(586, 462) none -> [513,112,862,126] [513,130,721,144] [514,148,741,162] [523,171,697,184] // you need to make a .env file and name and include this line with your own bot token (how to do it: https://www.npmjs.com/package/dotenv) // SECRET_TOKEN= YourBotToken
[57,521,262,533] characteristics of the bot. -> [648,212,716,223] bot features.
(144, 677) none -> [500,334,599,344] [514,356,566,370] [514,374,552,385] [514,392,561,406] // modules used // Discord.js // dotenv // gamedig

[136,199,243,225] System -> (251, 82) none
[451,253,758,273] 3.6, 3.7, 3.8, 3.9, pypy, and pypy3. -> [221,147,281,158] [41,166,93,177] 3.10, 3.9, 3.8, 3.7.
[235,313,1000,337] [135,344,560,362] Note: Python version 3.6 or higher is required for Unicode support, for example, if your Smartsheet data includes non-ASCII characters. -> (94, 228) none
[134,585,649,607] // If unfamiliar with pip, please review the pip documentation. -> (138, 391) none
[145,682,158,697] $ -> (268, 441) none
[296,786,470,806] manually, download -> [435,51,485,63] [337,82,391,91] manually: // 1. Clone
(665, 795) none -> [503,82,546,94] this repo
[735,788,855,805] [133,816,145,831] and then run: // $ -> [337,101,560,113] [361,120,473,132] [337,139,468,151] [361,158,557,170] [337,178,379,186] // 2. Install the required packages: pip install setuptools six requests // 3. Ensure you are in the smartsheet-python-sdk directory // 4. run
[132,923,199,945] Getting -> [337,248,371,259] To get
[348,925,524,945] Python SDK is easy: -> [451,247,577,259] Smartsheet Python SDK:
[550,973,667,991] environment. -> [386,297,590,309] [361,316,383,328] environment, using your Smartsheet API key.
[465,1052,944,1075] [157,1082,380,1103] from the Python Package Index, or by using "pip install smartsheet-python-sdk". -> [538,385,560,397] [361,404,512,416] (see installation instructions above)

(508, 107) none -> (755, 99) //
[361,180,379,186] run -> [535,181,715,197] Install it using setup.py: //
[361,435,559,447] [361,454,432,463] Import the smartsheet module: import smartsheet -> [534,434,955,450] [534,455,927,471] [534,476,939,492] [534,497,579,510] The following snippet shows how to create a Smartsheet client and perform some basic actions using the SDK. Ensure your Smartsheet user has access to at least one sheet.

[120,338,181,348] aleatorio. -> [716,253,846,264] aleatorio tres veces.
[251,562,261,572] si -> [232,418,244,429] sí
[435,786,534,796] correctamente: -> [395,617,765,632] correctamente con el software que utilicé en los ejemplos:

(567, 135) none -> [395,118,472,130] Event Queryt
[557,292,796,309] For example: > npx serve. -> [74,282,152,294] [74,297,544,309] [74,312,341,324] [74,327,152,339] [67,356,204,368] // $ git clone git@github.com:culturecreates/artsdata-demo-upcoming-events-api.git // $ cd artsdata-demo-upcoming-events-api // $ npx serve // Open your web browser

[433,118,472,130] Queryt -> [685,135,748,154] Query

########

[WHAT THE TASK ASKS]: Your answer should be the exact lines above from the one with "(508, 107) none -> (755, 99) //" through the one with "[361,180,379,186] run ->", both included, and nothing besides.

[EXERCISE RESPONSE]:
(508, 107) none -> (755, 99) //
[361,180,379,186] run -> [535,181,715,197] Install it using setup.py: //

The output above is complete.